Thursday, September 8, 2011

Bearing with the Dog Days

The Book of Common Prayer puts the end of the Dog Days of summer anywhere from August 17 to September 5, and most other calendrical references have them running from sometime in early-to-mid July to August-ish, so strictly speaking, the Dog Days are already behind us. But if you're using the phrase loosely, to mean "it's extra-hot out and I don't seem able to make myself finish anything I start," well, we're still in the thick of THOSE. I'm grateful to be avoiding the Texas heat, to be sure, but the San Fernando Valley heat is giving it a run for its money this year. We've been having triple-digit temperatures, under clear blue skies with those huge cottony towers of cloud that never settle down where we are here between the mountain ridges. Summer's making its last gasp now, and the silvery light of LA is wearing down to brass a little bit more each day. There's not lots to report on the new-projects-and-patterns front, I'm afraid; my nose is to the grindstone, but you won't be seeing the results of all that work for a while yet. Think of me as still being on summer vacation for now, if you will.

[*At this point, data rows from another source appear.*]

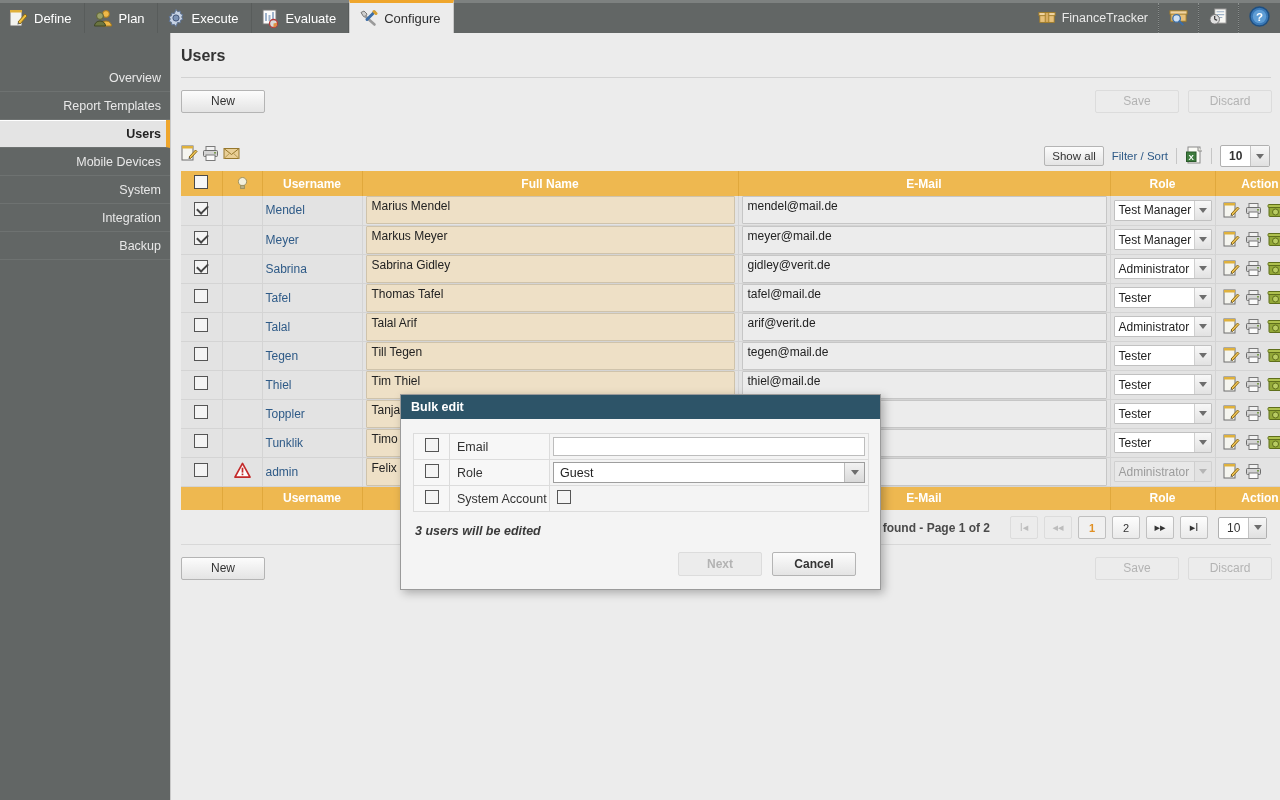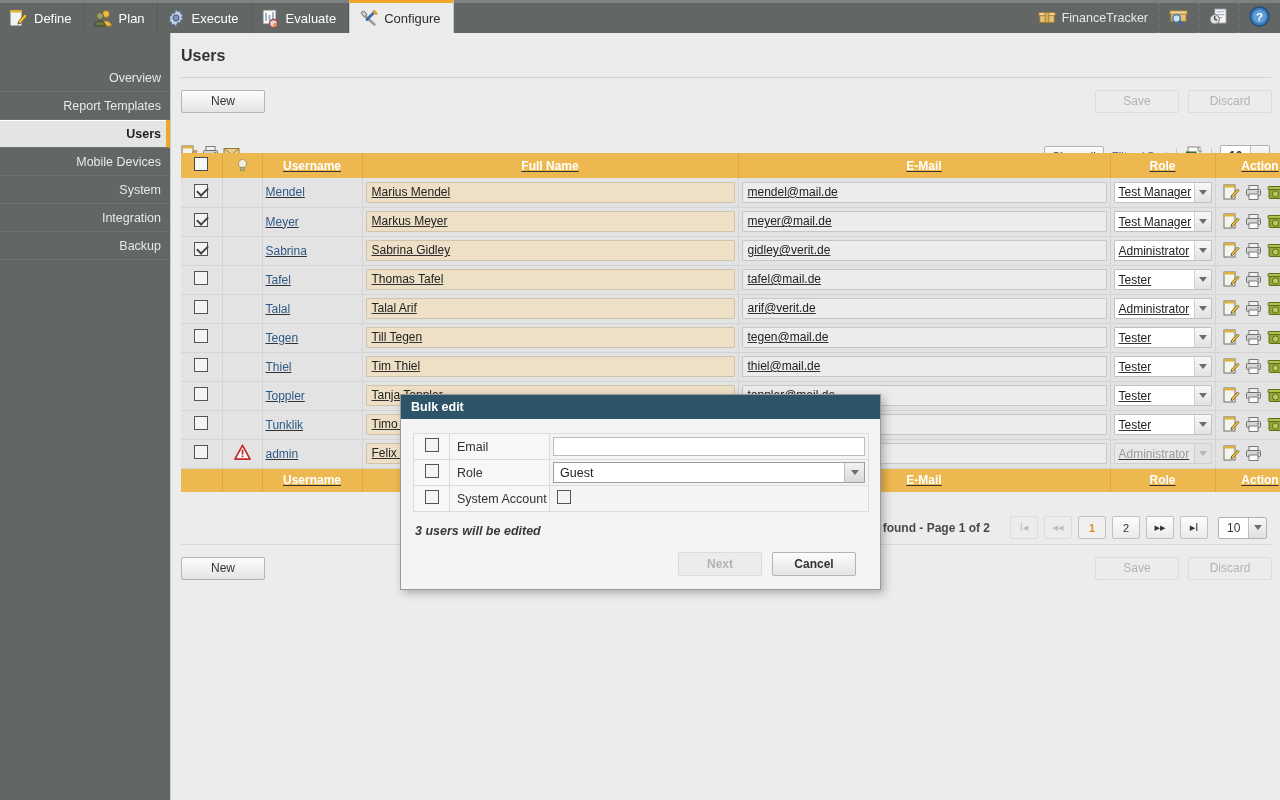--- a/index.html
+++ b/index.html
@@ -111,21 +111,21 @@
   .sel-box .val { padding: 0 8px; font-weight: bold; font-size: 12px; color: #333;}
   .sel-box .arrow {
     width: 19px; height: 20px; border-left: 1px solid #c3c3c3;
     background: linear-gradient(#f7f7f7, #e0e0e0);
     display: flex; align-items: center; justify-content: center;
   }
   .chev { width: 0; height: 0; border-left: 4px solid transparent;
           border-right: 4px solid transparent; border-top: 5px solid #6d6d6d; }
 
   
-  #grid { position: absolute; left: 10px; top: 120px; width: 1090px; text-decoration: underline; }
+  #grid { position: absolute; left: 10px; top: 138px; width: 1090px; }
   table.g { border-collapse: collapse; width: 1090px; table-layout: fixed; }
   table.g th {
     background: #edb košt;
     background: #eeb850;
     color: #fff; font-size: 12px; font-weight: bold;
     height: 25px; border-right: 1px solid #e0a83c;
     text-align: center;
   }
   table.g td {
     background: #e3e3e3; height: 29px;
@@ -138,21 +138,21 @@
   .c-user { width: 100px; }
   .c-name { width: 376px; }
   .c-mail { width: 372px; }
   .c-role { width: 105px; }
   .c-act  { width: 90px; }
 
   td.cell-user { padding-left: 8px; }
   .ulink { color: #2e5a87; cursor: pointer; font-size: 12px; }
 
   .fld {
-    height: 21px; line-height: 19px;
+    height: 28px; line-height: 19px;
     border: 1px solid #c6c6c6; background: #fff;
     padding: 0 5px; font-size: 12px; color: #222;
     border-radius: 1px; overflow: hidden; white-space: nowrap;
   }
   .fld.tan { background: #eee0c6; border-color: #cfc3ab; }
   .fld.grey { background: #ececec; }
 
   .cb {
     width: 14px; height: 14px; border: 1px solid #555; background: #f4f4f4;
     display: inline-block; position: relative; cursor: pointer;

The Peabey the Polar Bear pattern, however, is up and ready for download in my Ravelry Shop or on Knit Picks (where you can order the yarn at the same time--one skein of their sport-weight organic cotton is enough to make two cute little bears!), if you want to get started on your holiday knitting. Who isn't dreaming about white Xmases at a time like this? And who wouldn't want a fuzzy wee polar bear peeping out of their stocking, or prowling around the menorah? Peabey's also a great baby gift for any new Virgos you may know--it's soft and doesn't have any small parts to choke on. Yay for no choking hazards!

Just FYI, 50% of the proceeds from individual Peabey pattern sales will be donated to Polar Bears International and the International Association for Bear if you really hate polar bears, and supporting bear research and conservation, I guess you shouldn't buy a copy. Maybe you're more of a dog person?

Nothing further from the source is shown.